Position Management – Directional Trades
Crypto markets have been strong when equities are weak; it appears like they might be negatively correlated and could create some important opportunities for us in 2019 if the equities market takes a dump.
Investors should currently be looking to find technical entries to warehouse BTC/ETH/LTC assets for eventual trades on Alt-coins. You should also be looking to devices like “trezor” or other cold-storage devices to keep your assets off of the network, or other secure wallet such as Navcoin. Relying on the security of your broker is no longer good enough; no one can log into your ETrade account and “steal” your stock assets, but the whole nature of Cryptocurrencies and their portability means that someone can grab your assets and transfer them elsewhere. I will continue to discuss the tradingview platform in daily videos as I think that it is currently the best way to chart the “big three.”
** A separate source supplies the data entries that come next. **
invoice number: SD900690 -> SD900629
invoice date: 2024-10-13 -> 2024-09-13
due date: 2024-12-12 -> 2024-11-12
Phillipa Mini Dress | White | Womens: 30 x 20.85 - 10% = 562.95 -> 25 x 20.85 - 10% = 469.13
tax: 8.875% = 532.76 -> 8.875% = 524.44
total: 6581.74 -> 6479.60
Viewing the SPY from the Friday closing price at 247.75, there is a +/-8.427 EM into this coming Friday. This is about the same as last week’s 8.935 EM. The EM targets for this Friday’s close are 256.18 to the upside, and 239.32 to the downside.
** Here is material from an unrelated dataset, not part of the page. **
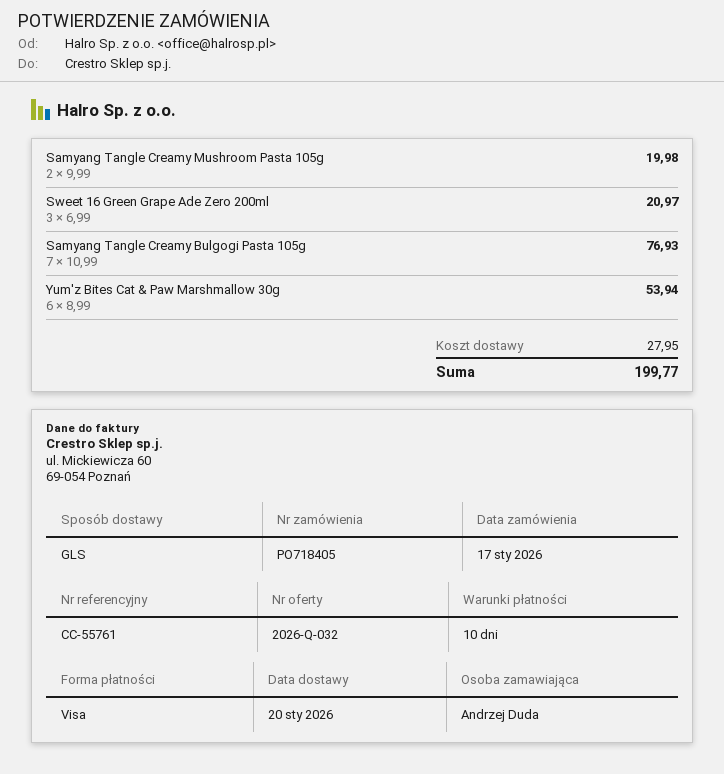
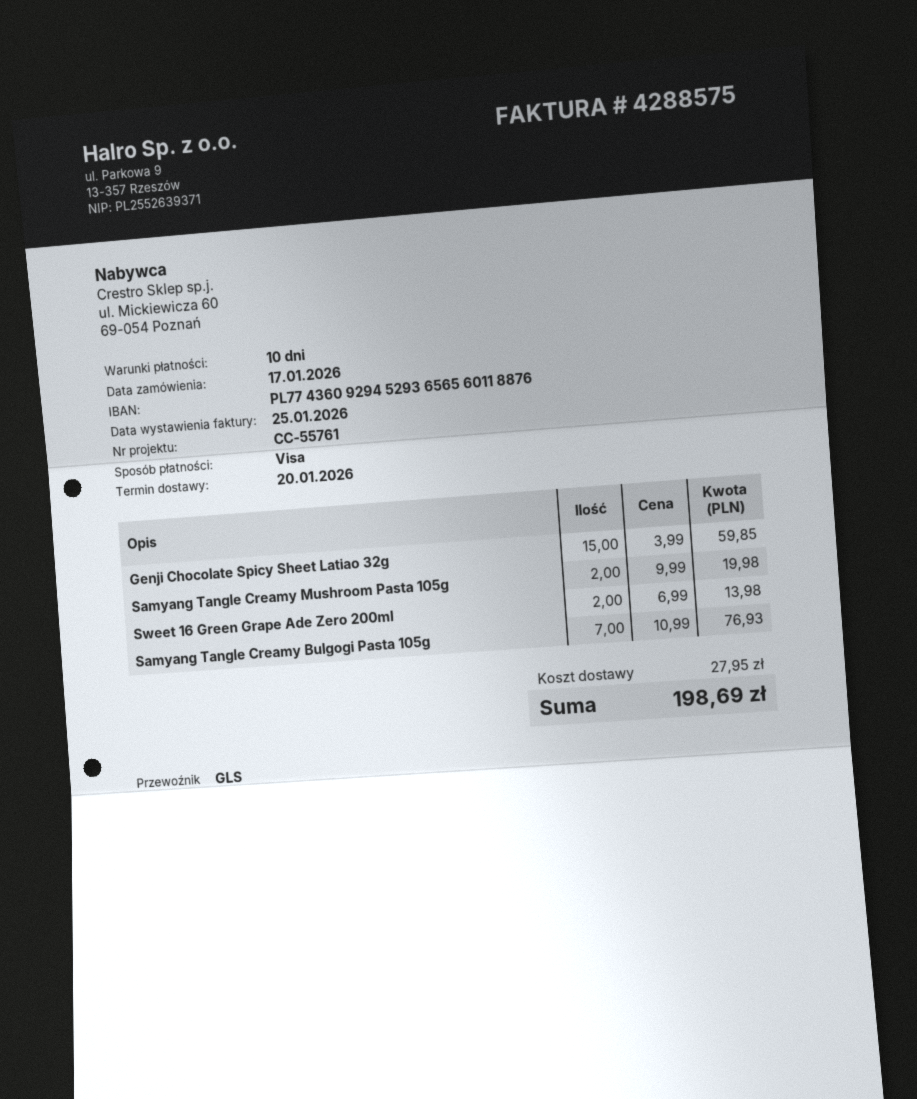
Sweet 16 Green Grape Ade Zero 200ml: 3 x 6.99 = 20.97 -> 2 x 6.99 = 13.98
Yum'z Bites Cat & Paw Marshmallow 30g: 6 x 8.99 = 53.94 -> none
Genji Chocolate Spicy Sheet Latiao 32g: none -> 15 x 3.99 = 59.85
total: 199.77 -> 198.69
Last Friday saw the first time in recent weeks that the EM level was respected at the end of the week. Keep in mind that we only have four trading days this week. I do not expect to see either EM level hit by tomorrow but anything could happen.
My conclusion after recent experience is that this strategy is best reserved for stocks experiencing a snap-back rally in a primary bear trend, which we magically now have. I would like to remain patient for this snap-back rally as it could be intense.
We will look for the next bounce back up on the indices to start playing directional bear spreads
The scan that I discussed in the 8/4/2018 video is available to download for thinkorswim here: http://tos.mx/OvdVnz I will also be adding a second Larry Connors scan to this section as well; here is the Connors Crash scan: http://tos.mx/BhHuKL
I have no positions at this time.
No other entries at this point. I would prefer to see the market stabilize first before looking long again. We will see big volatility over the next two+ months. If we are able to secure a “higher low” off of the S&P in the short run, this might be a good environment for a couple of weeks.
The “Hindenburg Strategy” is meant to capture “value” from successive corrections that lead up to the final “death spiral” with a Bear Market. The basic principle is to buy 3-month out long puts on the SPY, and to finance those puts by the sale of credit spreads.
I have no positions at this time. I cleared out the current puts on the drop to the 200ma. I will “reload” again on the next bounce up to SPX 2574.